**** Data ****

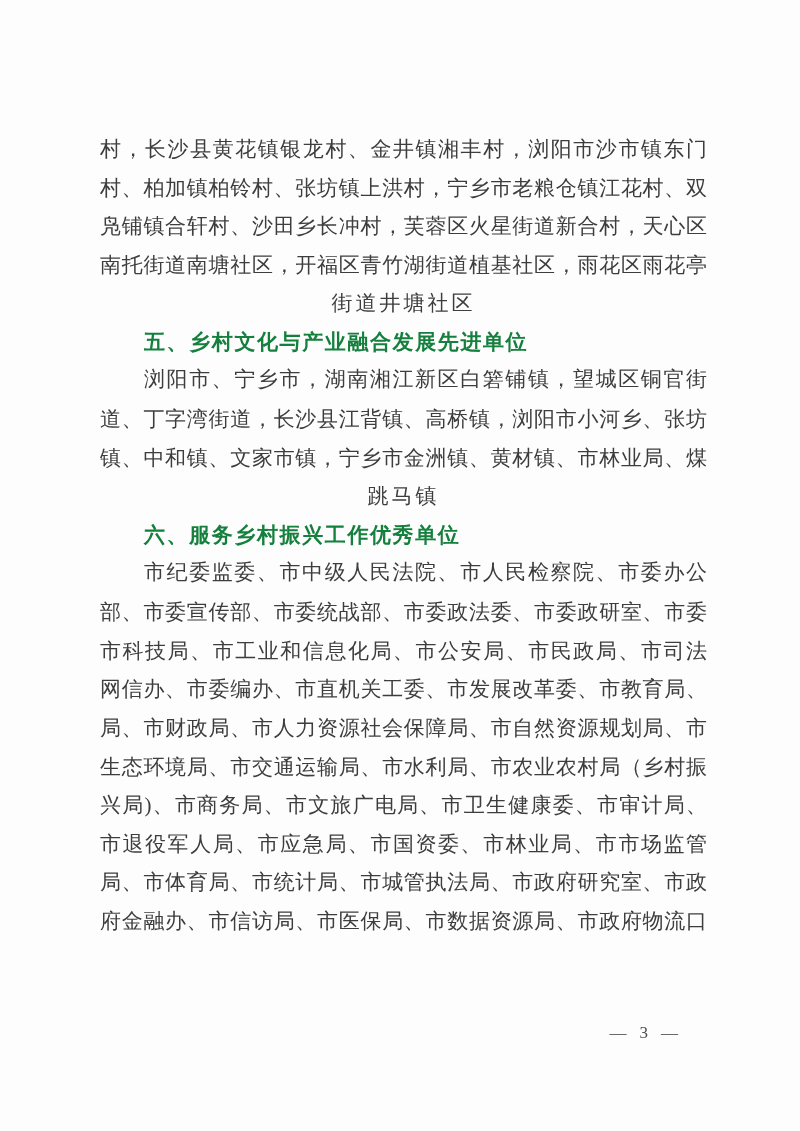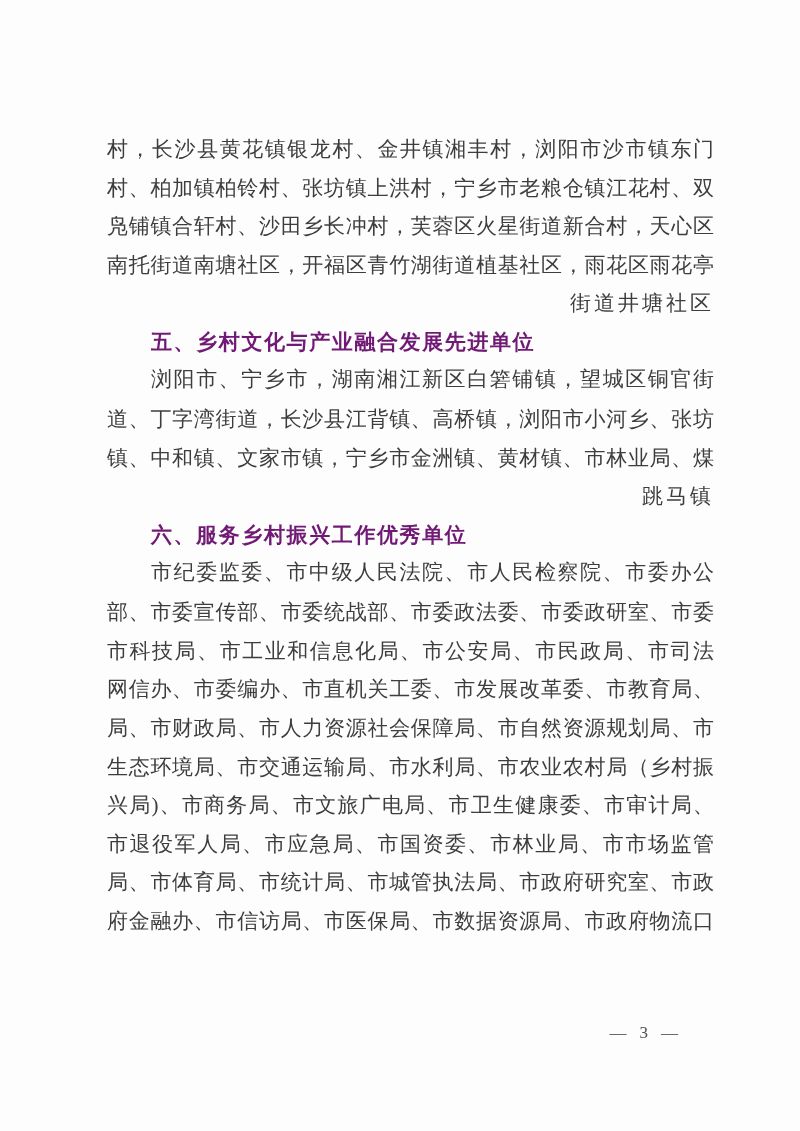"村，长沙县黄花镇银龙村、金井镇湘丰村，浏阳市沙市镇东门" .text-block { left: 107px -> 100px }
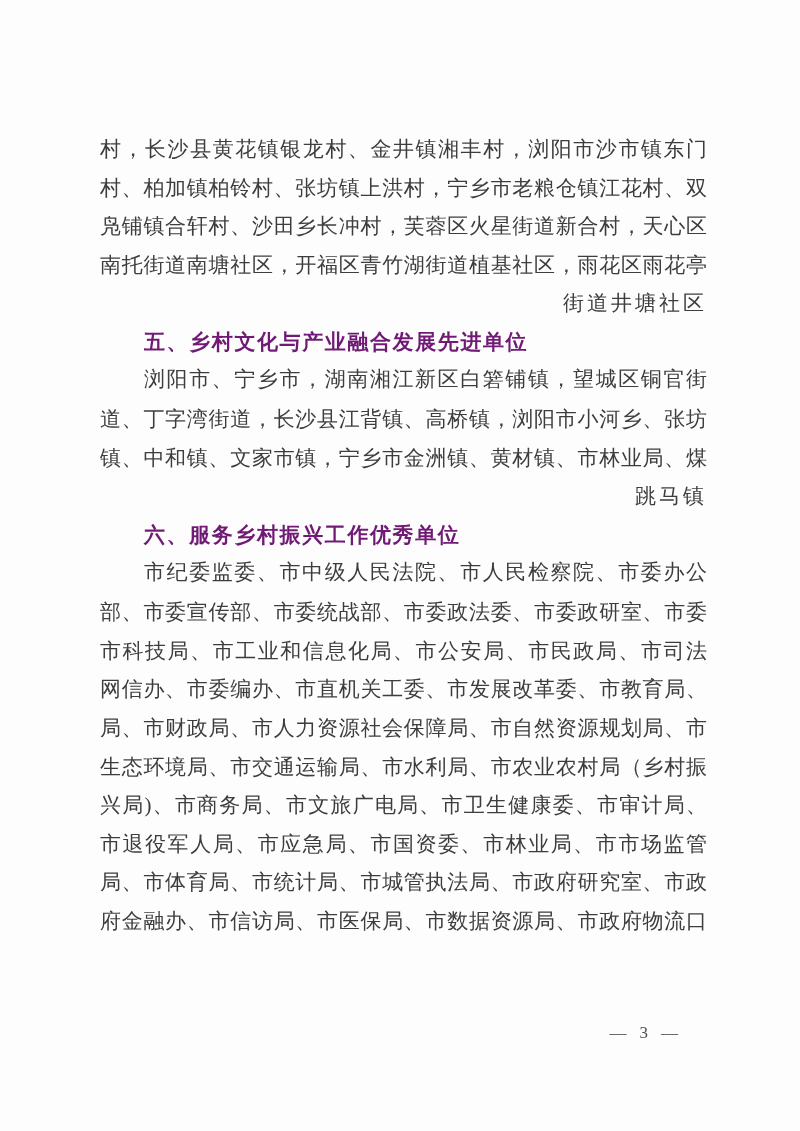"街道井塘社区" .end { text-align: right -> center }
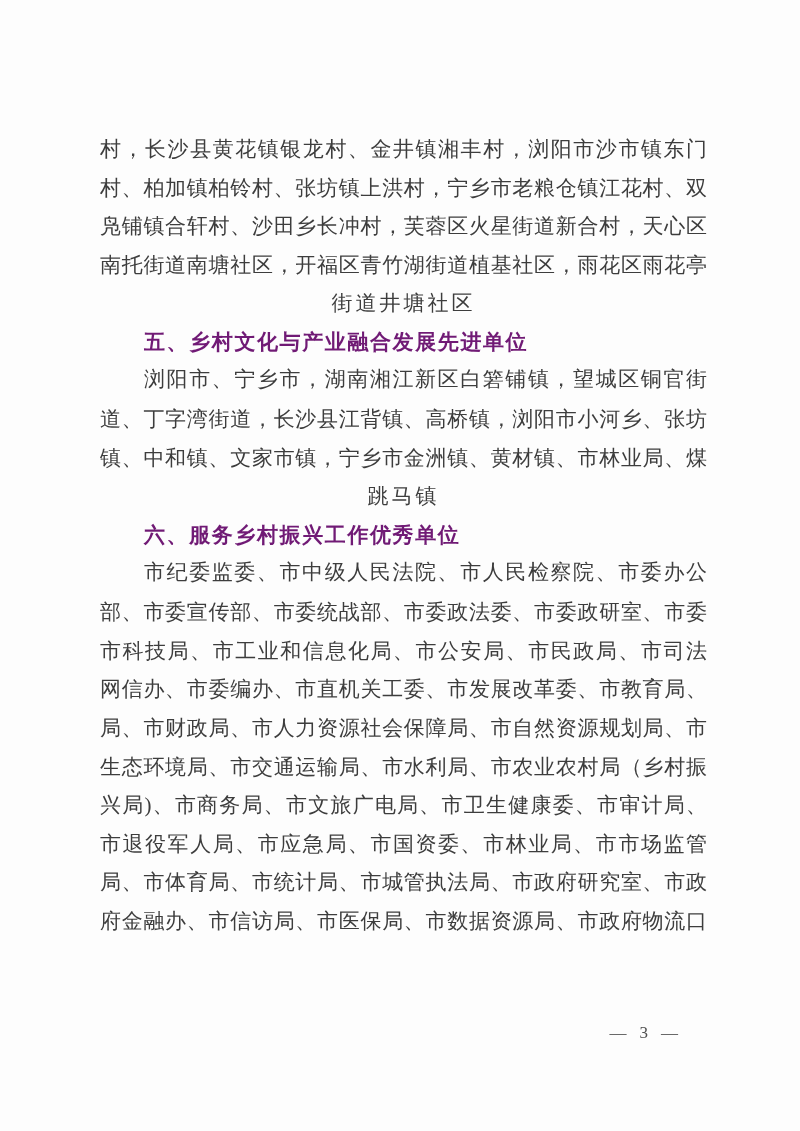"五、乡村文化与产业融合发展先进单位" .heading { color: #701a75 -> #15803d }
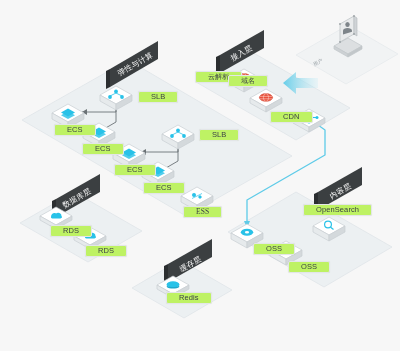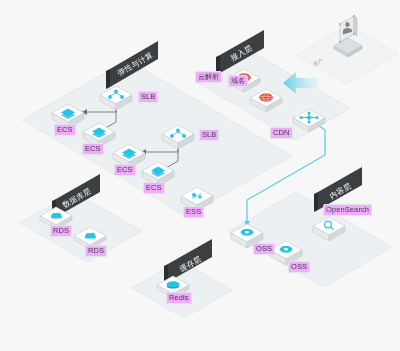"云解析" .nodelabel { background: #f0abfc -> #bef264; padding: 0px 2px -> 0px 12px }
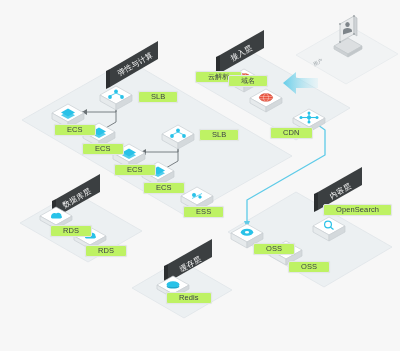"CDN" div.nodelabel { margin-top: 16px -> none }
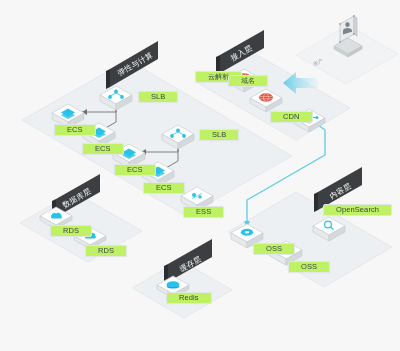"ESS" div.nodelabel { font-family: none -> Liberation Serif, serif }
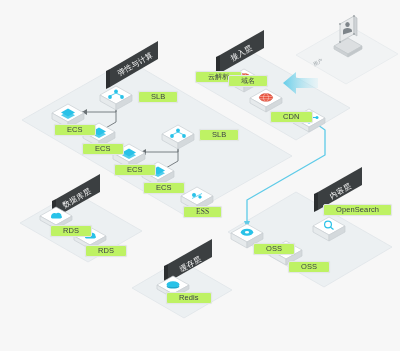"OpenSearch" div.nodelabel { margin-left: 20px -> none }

****

• **What you should do**: Copy the records exactly as they appear, excluding images.

• **Answer to this exercise**:
"村，长沙县黄花镇银龙村、金井镇湘丰村，浏阳市沙市镇东门" .text-block { left: 107px -> 100px }
"街道井塘社区" .end { text-align: right -> center }
"五、乡村文化与产业融合发展先进单位" .heading { color: #701a75 -> #15803d }
"云解析" .nodelabel { background: #f0abfc -> #bef264; padding: 0px 2px -> 0px 12px }
"CDN" div.nodelabel { margin-top: 16px -> none }
"ESS" div.nodelabel { font-family: none -> Liberation Serif, serif }
"OpenSearch" div.nodelabel { margin-left: 20px -> none }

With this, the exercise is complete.